One of NBC Universal's Spanish-language stations in Los Angeles, KWHY-TV Channel 22, provided a booth to the Federal Communications Commission at last month's Fiesta Broadway event in downtown L.A., which was attended by hundreds of thousands of Latinos. The other NBC Spanish-language station, Telemundo's KVEA-TV Channel 52, helped coordinate with local radio station contests that gave away free digital converter boxes to listeners.
The goal of all those efforts has been to turn the digital TV conversion into a non-event for most Americans, similar to another technological milestone: the much-feared but largely inconsequential Y2K computer bug at the turn of the century.
Federal officials have touted the benefits of the delay, namely that more than half of those unprepared viewers who depend on over-the-air TV are now ready for the switch. Some of the nation's TV stations were allowed to turn off their analog programming early -- about 42% of them have done so since February. The remainder will do so today. Viewers with cable, satellite or phone company TV service are unaffected.
But about 2.8 million people nationwide, including more than 250,000 in the Los Angeles region, are likely to experience firsthand how different this transition might be from Y2K. When they turn on their TVs on Saturday morning, they probably will see a temporary analog message saying they need to upgrade their equipment -- or simply a blank screen.
"Had we gone ahead in February, we would have had a consumer backlash of considerable magnitude," said acting FCC Chairman Michael J. Copps, who has been focused on the transition ever since Obama elevated him to the position in January. "Now there will still be some level of disruption, there's no question about that, but it's a lot better than it would have been."
Local TV station executives in Los Angeles say they are particularly worried about elderly viewers, the poor and those who primarily speak Spanish.

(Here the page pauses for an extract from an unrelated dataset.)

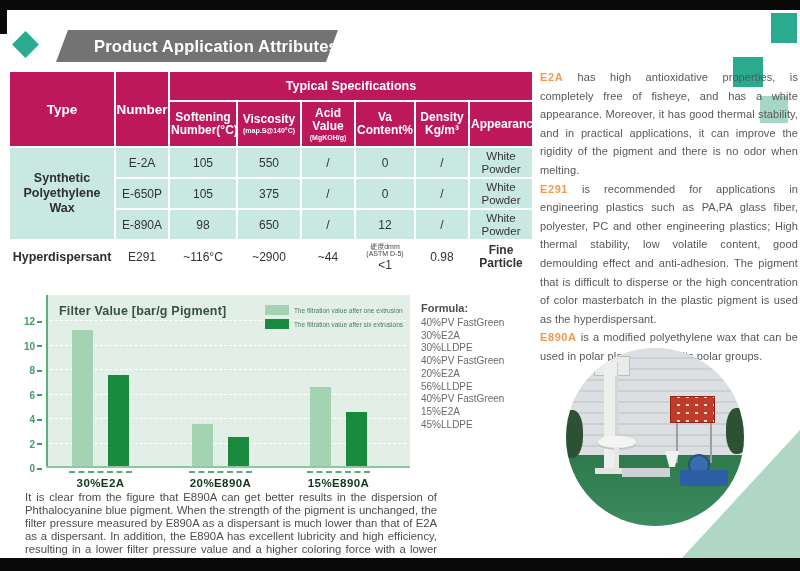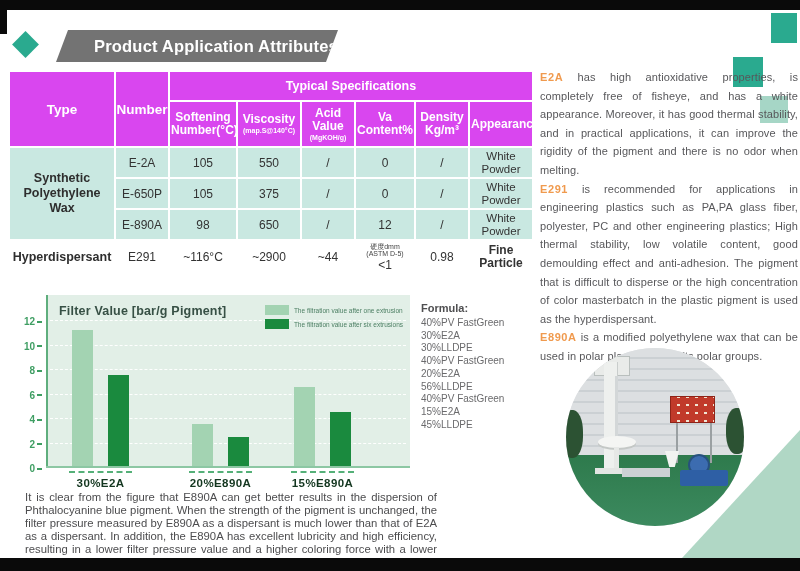"Typical Specifications" .spec-table th { background: #d946ef -> #be185d }
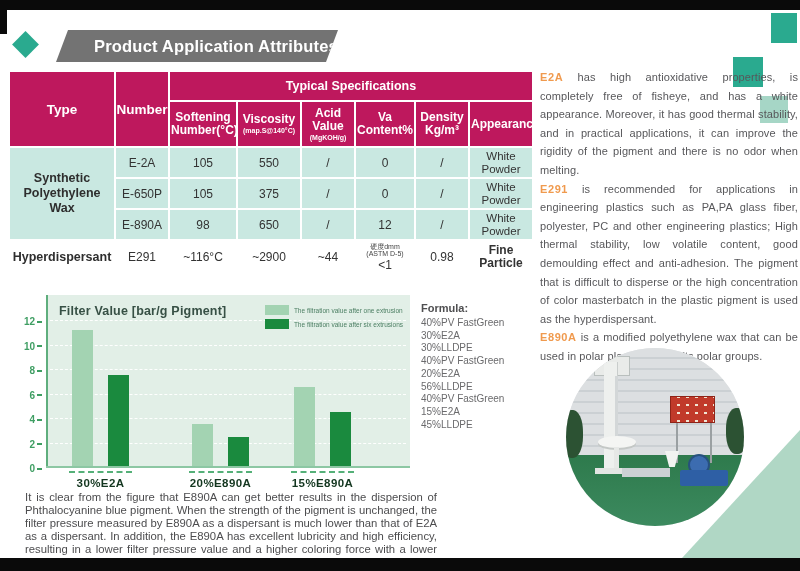"15%E890A" div.bar-group { left: 248px -> 264px }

Spanish speakers who live in L.A. have more than six free over-the-air channels, including the top-rated Univision KMEX and Telemundo KVEA, to choose from and have little reason to subscribe to satellite or cable TV, which can cost $40 or more a month.
"We have been gearing up for this for the last 18 months," said Maelia Macin, general manager of KMEX. "We know that we serve as a lifeline for many of our viewers, and the primary focus of our station is to educate our community."

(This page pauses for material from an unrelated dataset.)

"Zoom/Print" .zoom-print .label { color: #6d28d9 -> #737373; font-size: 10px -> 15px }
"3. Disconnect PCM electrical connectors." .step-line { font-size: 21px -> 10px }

A study this week by Nielsen Co. found that Los Angeles and other cities in the Southwest, those with large Latino populations, are less prepared for the switch than other areas of the U.S. Federal officials say that is the region they are most concerned about and have been focusing their efforts.
The switch to all-digital broadcast TV has been in the works since 1987. The effort gained momentum after the 2001 terrorist attacks, as lawmakers pressed for an end to analog broadcasts so that some of those airwaves could be allocated to emergency agencies to develop new interoperable communications.
Digital TV offers clearer pictures, better sound and the ability for broadcasters to send out additional programs on new sub-channels. But there is a downside: Viewers on the fringes of a station's broadcast area, or without good antennas, might not get the new signal.